MATERIAL TO PROCESS –
[Start of Attachment]
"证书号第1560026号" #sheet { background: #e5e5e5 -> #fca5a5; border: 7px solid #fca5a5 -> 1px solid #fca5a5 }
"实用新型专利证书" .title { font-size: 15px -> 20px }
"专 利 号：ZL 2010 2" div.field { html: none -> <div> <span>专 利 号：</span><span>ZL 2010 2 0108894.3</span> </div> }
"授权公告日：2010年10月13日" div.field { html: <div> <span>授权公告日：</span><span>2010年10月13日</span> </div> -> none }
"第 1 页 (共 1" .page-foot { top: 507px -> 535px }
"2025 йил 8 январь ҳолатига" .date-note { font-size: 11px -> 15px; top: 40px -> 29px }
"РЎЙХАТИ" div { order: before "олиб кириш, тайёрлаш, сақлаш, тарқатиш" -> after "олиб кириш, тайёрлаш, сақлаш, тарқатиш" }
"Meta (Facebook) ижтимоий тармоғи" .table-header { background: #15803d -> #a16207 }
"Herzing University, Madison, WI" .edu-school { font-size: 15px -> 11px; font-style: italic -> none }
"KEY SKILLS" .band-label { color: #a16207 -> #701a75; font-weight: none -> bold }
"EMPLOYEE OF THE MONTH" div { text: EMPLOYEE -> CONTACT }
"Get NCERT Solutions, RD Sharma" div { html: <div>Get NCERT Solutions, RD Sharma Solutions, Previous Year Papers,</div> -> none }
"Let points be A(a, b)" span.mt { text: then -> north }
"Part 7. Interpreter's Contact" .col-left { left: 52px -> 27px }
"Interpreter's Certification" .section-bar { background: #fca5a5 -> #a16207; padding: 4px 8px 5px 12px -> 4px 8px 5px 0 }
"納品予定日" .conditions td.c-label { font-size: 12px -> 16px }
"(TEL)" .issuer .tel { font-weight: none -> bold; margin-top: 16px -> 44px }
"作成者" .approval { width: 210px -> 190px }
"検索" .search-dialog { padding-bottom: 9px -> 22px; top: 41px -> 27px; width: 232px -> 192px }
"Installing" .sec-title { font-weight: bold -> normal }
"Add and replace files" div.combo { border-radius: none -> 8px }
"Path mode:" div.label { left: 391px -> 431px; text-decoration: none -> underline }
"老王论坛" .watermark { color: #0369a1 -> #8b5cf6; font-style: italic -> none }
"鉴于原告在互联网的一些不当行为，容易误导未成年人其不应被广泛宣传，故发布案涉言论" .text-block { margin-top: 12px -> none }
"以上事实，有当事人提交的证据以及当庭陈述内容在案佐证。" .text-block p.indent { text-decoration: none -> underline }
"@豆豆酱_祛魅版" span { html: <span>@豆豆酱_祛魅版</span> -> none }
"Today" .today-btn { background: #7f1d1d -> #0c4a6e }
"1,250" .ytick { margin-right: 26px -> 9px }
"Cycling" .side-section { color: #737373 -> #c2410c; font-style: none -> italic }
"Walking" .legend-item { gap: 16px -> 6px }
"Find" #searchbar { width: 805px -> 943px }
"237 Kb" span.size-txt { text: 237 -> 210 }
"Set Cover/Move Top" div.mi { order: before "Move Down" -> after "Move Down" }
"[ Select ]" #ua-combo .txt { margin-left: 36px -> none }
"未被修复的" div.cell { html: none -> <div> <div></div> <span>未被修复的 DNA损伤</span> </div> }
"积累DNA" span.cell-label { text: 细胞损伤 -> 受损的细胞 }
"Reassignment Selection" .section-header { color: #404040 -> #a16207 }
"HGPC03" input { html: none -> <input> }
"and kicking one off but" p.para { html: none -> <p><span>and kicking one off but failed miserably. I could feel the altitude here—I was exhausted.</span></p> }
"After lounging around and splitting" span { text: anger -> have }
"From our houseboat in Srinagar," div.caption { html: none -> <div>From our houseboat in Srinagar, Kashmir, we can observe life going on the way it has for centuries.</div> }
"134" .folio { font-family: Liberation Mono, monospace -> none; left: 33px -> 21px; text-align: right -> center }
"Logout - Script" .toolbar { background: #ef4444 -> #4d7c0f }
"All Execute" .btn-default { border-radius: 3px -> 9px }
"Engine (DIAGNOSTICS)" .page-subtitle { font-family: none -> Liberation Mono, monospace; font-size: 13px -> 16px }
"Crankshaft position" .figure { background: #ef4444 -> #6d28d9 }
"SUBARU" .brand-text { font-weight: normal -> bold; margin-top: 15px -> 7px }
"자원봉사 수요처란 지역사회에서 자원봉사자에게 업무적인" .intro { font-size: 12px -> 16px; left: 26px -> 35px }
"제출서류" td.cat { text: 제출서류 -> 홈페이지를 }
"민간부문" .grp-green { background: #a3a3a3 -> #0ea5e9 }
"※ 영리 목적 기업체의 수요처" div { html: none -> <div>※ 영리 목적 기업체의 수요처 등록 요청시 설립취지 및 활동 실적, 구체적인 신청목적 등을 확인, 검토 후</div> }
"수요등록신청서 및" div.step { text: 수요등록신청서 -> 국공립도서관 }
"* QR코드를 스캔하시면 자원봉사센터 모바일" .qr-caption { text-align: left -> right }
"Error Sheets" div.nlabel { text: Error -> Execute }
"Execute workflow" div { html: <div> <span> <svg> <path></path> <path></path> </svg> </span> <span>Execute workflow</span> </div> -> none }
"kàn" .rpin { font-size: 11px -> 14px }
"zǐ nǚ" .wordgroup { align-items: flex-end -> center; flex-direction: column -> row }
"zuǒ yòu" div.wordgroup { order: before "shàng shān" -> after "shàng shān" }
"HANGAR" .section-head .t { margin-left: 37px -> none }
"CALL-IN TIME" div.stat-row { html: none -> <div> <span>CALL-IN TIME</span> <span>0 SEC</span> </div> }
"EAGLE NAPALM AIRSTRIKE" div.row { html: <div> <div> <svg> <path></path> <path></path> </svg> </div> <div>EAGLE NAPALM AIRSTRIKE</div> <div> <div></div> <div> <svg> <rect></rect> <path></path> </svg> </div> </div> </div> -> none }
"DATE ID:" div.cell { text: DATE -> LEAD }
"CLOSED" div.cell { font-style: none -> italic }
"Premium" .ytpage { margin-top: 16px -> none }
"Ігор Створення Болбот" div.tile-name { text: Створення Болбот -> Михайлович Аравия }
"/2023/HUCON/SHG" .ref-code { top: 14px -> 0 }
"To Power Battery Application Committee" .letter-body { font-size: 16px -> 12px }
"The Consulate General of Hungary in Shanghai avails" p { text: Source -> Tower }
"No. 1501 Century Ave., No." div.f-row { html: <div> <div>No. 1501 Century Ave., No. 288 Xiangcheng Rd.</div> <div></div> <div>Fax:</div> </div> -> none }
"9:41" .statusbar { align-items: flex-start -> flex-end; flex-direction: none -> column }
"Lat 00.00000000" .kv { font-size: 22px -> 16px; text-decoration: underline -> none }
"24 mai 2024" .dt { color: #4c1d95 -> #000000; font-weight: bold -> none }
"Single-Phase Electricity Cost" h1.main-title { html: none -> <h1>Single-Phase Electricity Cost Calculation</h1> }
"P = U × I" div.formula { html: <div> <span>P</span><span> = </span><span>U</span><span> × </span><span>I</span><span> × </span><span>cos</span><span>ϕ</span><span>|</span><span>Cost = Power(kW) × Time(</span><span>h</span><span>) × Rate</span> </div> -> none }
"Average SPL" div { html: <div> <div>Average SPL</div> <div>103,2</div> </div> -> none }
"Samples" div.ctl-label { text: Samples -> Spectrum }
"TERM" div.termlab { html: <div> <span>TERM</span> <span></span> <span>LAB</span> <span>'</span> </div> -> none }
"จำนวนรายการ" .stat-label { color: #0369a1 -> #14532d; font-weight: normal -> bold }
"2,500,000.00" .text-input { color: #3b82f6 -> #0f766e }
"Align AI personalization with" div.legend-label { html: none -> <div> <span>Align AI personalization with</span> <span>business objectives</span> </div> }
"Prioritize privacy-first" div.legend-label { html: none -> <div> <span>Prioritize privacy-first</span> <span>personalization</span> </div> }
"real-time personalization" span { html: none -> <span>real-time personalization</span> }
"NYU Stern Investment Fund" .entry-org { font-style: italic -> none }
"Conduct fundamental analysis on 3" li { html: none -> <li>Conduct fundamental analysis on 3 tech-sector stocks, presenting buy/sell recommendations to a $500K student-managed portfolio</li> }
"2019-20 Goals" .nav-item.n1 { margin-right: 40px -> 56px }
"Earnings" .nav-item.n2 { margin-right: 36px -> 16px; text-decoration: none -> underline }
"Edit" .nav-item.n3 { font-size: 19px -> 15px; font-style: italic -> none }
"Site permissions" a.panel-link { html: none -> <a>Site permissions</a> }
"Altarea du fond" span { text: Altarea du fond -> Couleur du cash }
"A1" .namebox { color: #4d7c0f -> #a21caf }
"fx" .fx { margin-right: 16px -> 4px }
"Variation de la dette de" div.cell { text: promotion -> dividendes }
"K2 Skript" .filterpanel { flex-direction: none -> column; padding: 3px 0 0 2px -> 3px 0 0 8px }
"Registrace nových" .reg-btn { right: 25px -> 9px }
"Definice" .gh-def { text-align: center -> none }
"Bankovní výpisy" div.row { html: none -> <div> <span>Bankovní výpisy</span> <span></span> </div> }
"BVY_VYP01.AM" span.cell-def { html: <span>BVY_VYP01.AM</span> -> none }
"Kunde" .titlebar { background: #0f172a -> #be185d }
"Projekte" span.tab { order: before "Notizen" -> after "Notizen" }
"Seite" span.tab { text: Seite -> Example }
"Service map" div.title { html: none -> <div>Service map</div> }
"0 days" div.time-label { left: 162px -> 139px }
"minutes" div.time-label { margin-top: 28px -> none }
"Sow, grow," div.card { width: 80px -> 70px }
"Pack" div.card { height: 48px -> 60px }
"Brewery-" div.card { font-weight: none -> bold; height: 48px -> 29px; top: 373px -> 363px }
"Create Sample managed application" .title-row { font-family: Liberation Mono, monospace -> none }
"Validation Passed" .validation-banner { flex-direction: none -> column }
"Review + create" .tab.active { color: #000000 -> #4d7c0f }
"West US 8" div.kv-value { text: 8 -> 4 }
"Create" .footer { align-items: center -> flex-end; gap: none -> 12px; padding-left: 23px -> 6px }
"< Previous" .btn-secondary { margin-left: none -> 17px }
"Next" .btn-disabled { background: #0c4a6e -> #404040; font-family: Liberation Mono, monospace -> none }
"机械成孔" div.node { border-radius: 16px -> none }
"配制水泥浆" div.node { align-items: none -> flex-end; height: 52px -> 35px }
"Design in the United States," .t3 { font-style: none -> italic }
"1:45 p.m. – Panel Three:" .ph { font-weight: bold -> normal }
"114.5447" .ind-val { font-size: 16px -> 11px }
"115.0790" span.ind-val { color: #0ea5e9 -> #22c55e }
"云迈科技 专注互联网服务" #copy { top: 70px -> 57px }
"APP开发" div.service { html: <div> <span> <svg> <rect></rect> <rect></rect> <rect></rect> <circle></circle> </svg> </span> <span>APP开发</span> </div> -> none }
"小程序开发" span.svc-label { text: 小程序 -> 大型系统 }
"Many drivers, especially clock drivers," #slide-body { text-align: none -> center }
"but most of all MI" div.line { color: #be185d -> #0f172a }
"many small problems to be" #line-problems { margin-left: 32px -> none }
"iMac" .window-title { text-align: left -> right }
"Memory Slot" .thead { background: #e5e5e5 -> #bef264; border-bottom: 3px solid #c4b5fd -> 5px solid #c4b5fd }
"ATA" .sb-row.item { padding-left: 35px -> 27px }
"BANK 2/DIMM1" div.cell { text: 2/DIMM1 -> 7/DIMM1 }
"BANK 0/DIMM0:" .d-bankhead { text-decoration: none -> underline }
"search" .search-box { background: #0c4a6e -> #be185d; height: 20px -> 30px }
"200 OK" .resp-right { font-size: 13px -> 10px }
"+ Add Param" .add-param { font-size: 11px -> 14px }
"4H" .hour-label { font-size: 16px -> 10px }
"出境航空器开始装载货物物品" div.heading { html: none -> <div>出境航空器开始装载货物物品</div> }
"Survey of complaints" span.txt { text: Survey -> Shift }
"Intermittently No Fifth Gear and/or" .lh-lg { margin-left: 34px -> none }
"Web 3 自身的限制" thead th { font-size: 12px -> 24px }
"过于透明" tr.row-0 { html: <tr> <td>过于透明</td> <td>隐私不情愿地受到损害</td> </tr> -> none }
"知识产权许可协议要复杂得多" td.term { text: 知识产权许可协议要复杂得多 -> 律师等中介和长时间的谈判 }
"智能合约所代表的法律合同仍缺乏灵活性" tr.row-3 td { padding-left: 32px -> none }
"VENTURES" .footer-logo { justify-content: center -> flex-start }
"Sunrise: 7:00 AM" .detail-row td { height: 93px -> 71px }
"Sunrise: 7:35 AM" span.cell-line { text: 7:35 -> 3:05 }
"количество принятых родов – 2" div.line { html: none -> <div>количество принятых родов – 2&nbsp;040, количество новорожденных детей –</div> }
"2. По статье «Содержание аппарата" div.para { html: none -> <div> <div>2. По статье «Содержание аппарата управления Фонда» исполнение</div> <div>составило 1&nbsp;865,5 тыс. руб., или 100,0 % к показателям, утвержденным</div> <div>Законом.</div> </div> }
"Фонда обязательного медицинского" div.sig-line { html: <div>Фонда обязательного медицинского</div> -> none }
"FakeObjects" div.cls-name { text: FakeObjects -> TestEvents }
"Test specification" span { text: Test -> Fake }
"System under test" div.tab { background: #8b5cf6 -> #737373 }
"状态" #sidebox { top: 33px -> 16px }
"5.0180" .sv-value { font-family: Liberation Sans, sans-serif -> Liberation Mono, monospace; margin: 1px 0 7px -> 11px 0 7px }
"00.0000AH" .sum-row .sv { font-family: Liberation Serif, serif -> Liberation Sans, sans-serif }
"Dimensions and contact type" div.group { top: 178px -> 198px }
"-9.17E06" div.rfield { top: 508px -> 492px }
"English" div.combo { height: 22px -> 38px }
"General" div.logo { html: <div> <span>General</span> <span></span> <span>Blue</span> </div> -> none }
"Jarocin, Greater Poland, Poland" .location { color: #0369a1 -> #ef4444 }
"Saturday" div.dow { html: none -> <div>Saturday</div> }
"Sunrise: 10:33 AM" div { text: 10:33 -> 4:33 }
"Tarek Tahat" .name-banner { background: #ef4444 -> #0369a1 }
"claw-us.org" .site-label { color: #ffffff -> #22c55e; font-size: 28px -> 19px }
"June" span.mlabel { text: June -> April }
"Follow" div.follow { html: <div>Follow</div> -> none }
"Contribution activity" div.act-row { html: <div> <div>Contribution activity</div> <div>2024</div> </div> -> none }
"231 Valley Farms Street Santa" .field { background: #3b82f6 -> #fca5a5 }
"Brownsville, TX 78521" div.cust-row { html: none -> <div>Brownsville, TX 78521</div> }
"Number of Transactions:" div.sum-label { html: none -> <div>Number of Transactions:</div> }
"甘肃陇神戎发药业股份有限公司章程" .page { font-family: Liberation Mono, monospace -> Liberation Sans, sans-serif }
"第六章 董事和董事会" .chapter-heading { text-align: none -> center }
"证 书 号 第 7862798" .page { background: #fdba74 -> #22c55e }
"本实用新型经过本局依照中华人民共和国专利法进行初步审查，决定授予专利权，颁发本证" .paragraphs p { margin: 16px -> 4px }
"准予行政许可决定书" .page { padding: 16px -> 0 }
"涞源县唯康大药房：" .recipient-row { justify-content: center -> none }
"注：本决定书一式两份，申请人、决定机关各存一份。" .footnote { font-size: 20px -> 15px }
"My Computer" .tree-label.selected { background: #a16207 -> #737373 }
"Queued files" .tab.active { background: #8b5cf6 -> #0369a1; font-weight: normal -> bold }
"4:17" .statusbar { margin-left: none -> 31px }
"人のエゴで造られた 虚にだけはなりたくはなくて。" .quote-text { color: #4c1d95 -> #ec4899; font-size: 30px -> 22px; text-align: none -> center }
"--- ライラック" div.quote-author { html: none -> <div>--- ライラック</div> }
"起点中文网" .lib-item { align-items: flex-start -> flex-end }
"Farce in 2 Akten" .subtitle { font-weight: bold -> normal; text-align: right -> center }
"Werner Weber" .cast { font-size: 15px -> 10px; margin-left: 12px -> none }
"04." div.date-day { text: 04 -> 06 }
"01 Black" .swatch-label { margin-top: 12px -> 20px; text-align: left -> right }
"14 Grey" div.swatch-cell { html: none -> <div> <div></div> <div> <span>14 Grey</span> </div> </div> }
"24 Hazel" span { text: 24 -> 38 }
[End of Attachment]
EXERCISE INSTRUCTIONS – Your answer must consist of every line from the listing that holds the string "height".

RESPONSE TO THE TASK –
"Pack" div.card { height: 48px -> 60px }
"Brewery-" div.card { font-weight: none -> bold; height: 48px -> 29px; top: 373px -> 363px }
"配制水泥浆" div.node { align-items: none -> flex-end; height: 52px -> 35px }
"search" .search-box { background: #0c4a6e -> #be185d; height: 20px -> 30px }
"Sunrise: 7:00 AM" .detail-row td { height: 93px -> 71px }
"English" div.combo { height: 22px -> 38px }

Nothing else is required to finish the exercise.